Peat’s first season hunting, five years ago, began quite stressfully for me (and, consequently, Leslie and Angus). The first six chukar I killed that season Peat stole from the retrieving Angus and ran off into the brush and ate them. Any normal person would have been quite upset about this. I was literally livid and utterly distraught. There was, literally, no hope for the future. The only solution would be for me to kill the bastard and then myself. It was the end of the world.

Many people who love hunting talk about losing oneself in the activity as the real benefit from and attraction to the endeavor. I’ve written a lot about that in one way or another. The impulse to take with absolute seriousness a dog’s behavior in the field — when it doesn’t go right — as the beginning and ending, the totality, can be a drawback, a mitigation of the blissful removal of the world hunting sometimes offers. It goes with the territory. It’s also awful to be around someone (me) who surrenders himself or herself to these kinds of imagined tragedies. The price of intensity? Or is that just an excuse?
Well, I was dead wrong, and Peat told me so. The seventh chukar he watched fall to the ground (shot actually by my brother, on a different hunt than the one in the video, about a week later and not far from the same spot in Hells Canyon) he brought at a full sprint straight to my hand. Talk about bliss. Talk about the impossible.
Peat has not erred since. He’s made some impressive retrieves on birds that fell in places I physically could not get to. He’s tracked down wounded birds that ran a long way from where they fell. He’s found birds I didn’t realize I’d killed. He’s just been consistently great at finding and retrieving birds. Yes, ironic.
Yesterday, in the midst of one of the worst shooting slumps I’ve ever had, I managed to wing a chukar on a steep ridgetop. I watched it sail away a little wobbly, and headed in that general direction. Peat found and pointed it, and I missed my second shot at it, and watched it jet straight to the bottom of the canyon and land in a hawthorn patch. With no birds in the bag, and a lot of hope it would die down there, I descended the 1000 feet to its landing spot, which took about 15 minutes because of the rocky and icy steep slope. It wasn’t there. My heart sunk.
Not Peat’s. His tail modulated madly and he clearly had the scent of the bird that had run out of the hawthorn and farther down the canyon. Knowing I’d lost about 1000 feet more elevation than I’d planned and had to regain to return to the truck, I waited and hoped. I watched Peat on my Alpha screen, his GPS collar telling me how far he was every 2.5 seconds. With a normal range of about 150 yards, I watched him go out past 300, then back to 200, then pinball back to 300. A minute or so later, he returned to me, no bird in his mouth. He reconnected to the scent of that bird, and headed back out. He did the same thing, going past 300, bouncing around there, and returning sans oiseau. I gave him some water and gave up, starting back up the long climb.

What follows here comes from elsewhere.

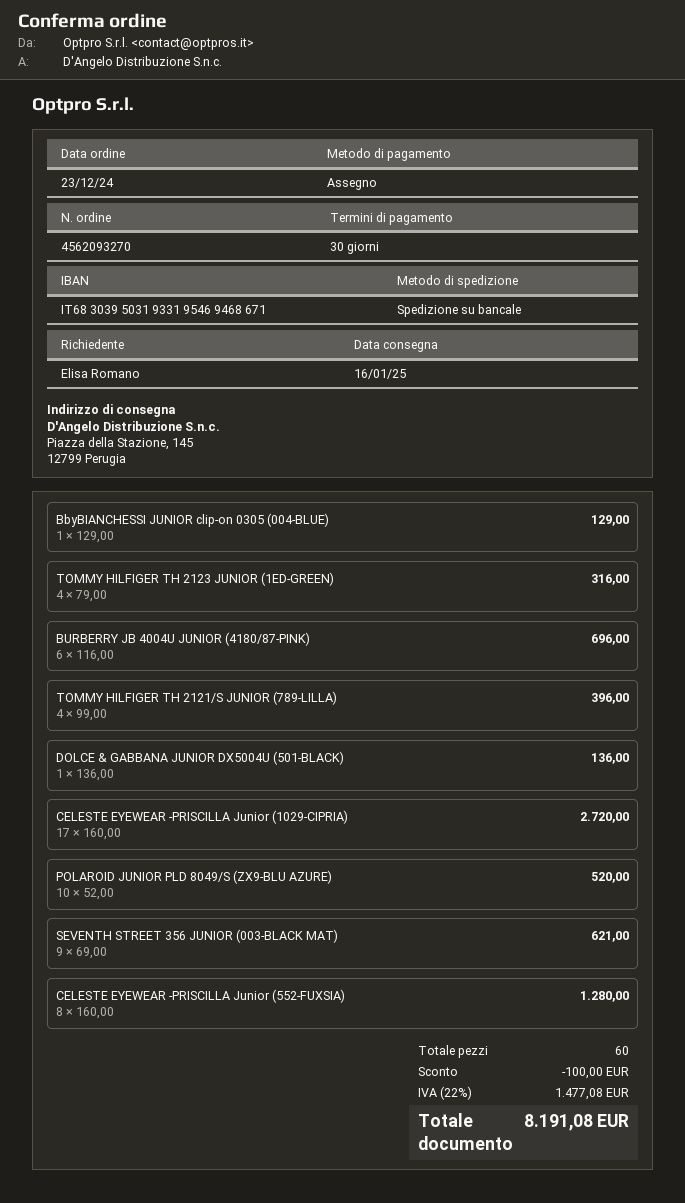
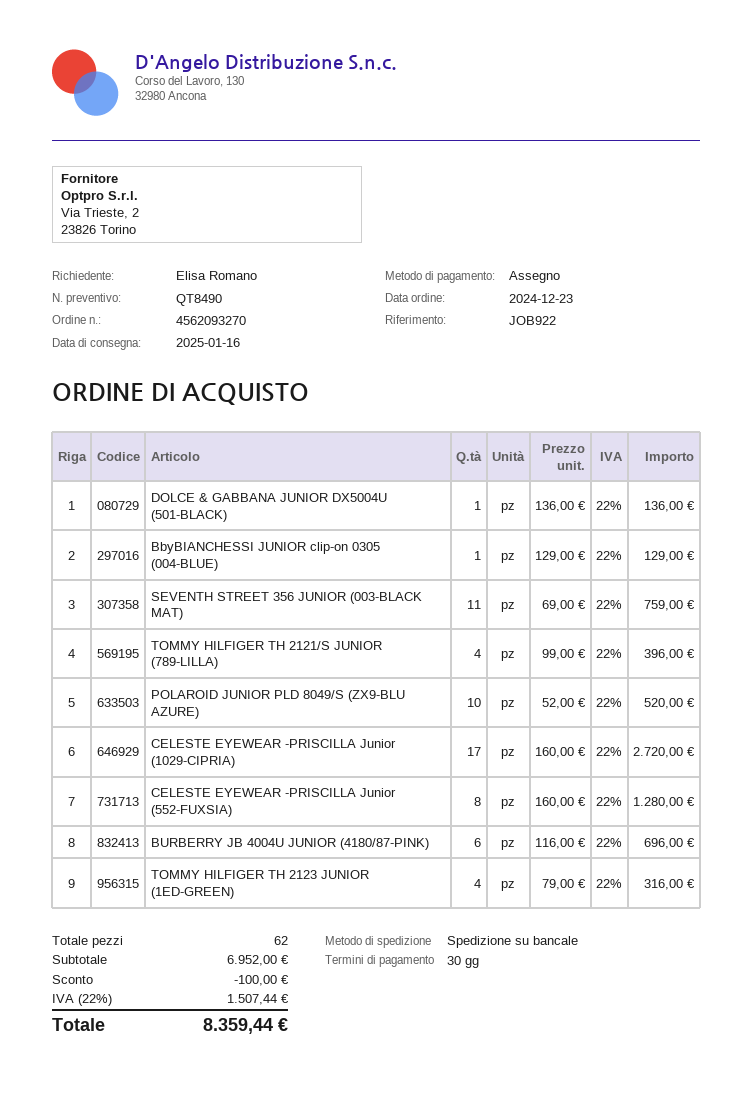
SEVENTH STREET 356 JUNIOR (003-BLACK MAT): 9 x 69.00 = 621.00 -> 11 x 69.00 = 759.00
total quantity: 60 -> 62
tax: 22% = 1477.08 -> 22% = 1507.44
total: 8191.08 -> 8359.44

Peat got on scent again, and retraced his steps as I watched on the Alpha. Again he ranged past 300, 310, 320, bounced around, and then came back to me, this time with a large adult chukar, dead and broken wing, in his soft mouth. I looked at my watch. It was 30 minutes past when we arrived at the hawthorn patch.

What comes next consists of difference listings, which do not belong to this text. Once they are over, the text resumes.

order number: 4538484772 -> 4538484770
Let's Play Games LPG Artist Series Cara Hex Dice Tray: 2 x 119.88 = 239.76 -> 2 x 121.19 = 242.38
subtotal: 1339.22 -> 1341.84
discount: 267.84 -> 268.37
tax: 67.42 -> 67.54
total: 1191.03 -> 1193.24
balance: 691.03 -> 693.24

Angus blessed us with so much beauty and greatness and left huge shoes for Peat to fill. I’ve been rough on Peat, victim to the comparison game. But I’ve also sung his praises, while never fully eluding the shadow of Angus. It’s a complication most of you who’ve had more than one dog understand. But this irony — Peat-the-bird-eater > Peat-the-retrieving-phenom — now instructs me to let that shadow go and give Peat unequivocal acclaim.
Peat is every bit as good a hunting companion as Angus was.